*Disclaimer: I know the topic of breastfeeding can turn into a huge debate of who did or did not breastfeed, how long did you do it for, we only formula fed, etc. etc. etc. If you nourish your baby by feeding them with a bottle or by nursing, I support you. There are various reasons for why you should and shouldn't, and some women are able while others are not. This post is simply a reflection of my own journey, and I happened to breastfeed.
Nursing. This topic would evidently come up because it's something I have been doing for almost 3 years now (minus a 7 month break while I was pregnant with Max). I honestly did not give breastfeeding much thought prior to being pregnant the first time, and I am thankful for my two sister-in-laws who both nursed their kids. It was through them that made me curious enough to go down this path when I had kids of my own. So I read all the books and took a breast feeding class, talked to a few moms and felt semi-prepared to breastfeed.
All of my preparations could not prepare me for my breastfeeding experience with Calvin. I had no idea that you could nurse for over 8 hours in one day. I also felt like I had mommy brain and couldn't remember one technique or piece of advice on how to nurse once he arrived. Engorged, bruised, ripped, torn, and in pain, I was now the milk maid for this helpless and sweet little boy.
Contrary to what some people might believe, being blessed with an extreme oversupply of milk is not desirable. When you have enough milk to feed triplets, it's hard to walk into Target without having a drenched shirt (thank you crying babies and freezer departments). My biggest hurdle with breastfeeding has and is still my oversupply. I am thankful that I can donate milk and that I don't have to pay for formula, but I am daily in pain from engorgement.

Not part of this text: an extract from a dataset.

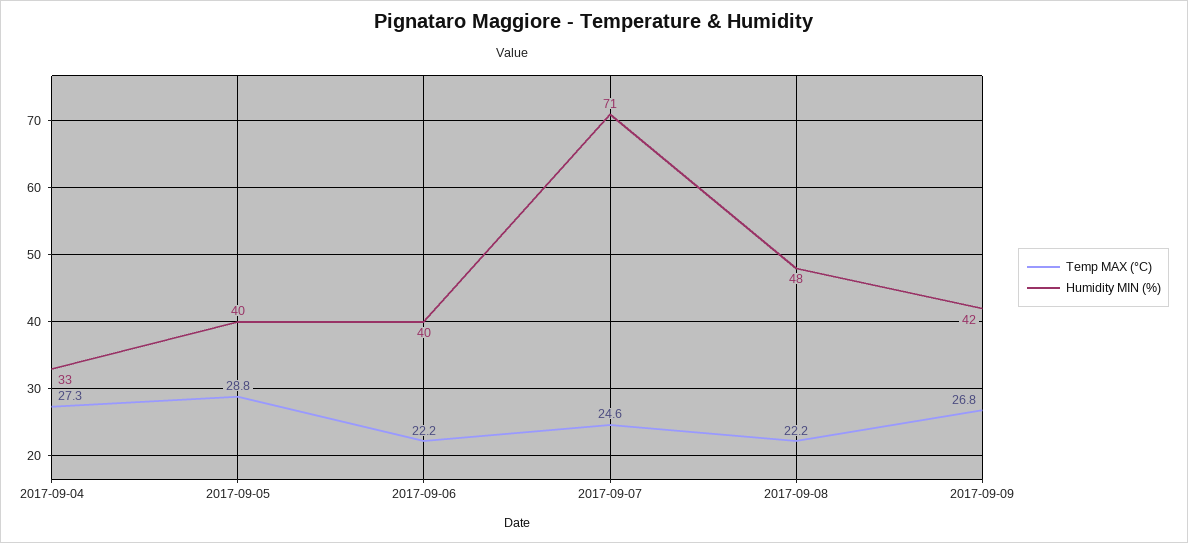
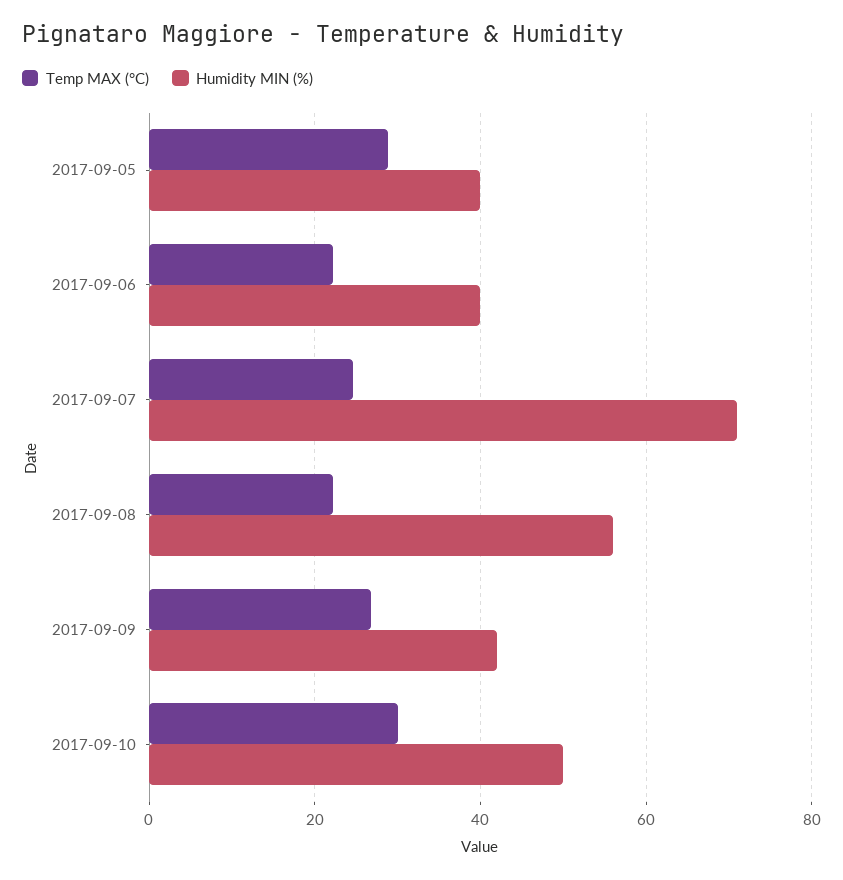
Temp MAX (°C), 2017-09-04: 27.3 -> none
Humidity MIN (%), 2017-09-04: 33 -> none
Humidity MIN (%), 2017-09-08: 48 -> 56
Temp MAX (°C), 2017-09-10: none -> 30
Humidity MIN (%), 2017-09-10: none -> 50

Getting Calvin to latch properly without mutilating my body was another one of our biggest difficulties, along with him having horrible acid reflux and refusing to nurse on one side. I had formula in my pantry and bottles ready-to-go, because my whole life I had been a quitter, I couldn't stick to anything (hopefully that isn't the case with this blog!). Nick knew how much I desired to breastfeed, and he gently encouraged me to keep trying. Without his support I probably would have been done on Day 2. I also reached out to my sister-in-laws and some friends who kept telling me it gets better (Again, I know this isn't the case for everyone. Sometimes it only gets worse.).
I waited for over two weeks before getting professional help... Don't ever wait that long!!!! My lactation consultant fixed my issue within minutes and once I had Calvin latched properly, we only went up from there. I still had a lot of healing to do, but after leaving her office with a new confidence and proper technique I thought that maybe I would be able to do this breastfeeding thing.
Calvin nursed for 17 months, he never took bottle. Like never. He went straight to a sippy cup. I am not a mom who is super proud to have breasted for that long, but I am glad that I didn't quit when I wanted to. Breastfeeding is one of the few things that I ended up being able to do that I didn't think was possible. In the end I actually loved nursing Calvin, I cried during our last nursing session because I knew I would never again be able to care for him in this way.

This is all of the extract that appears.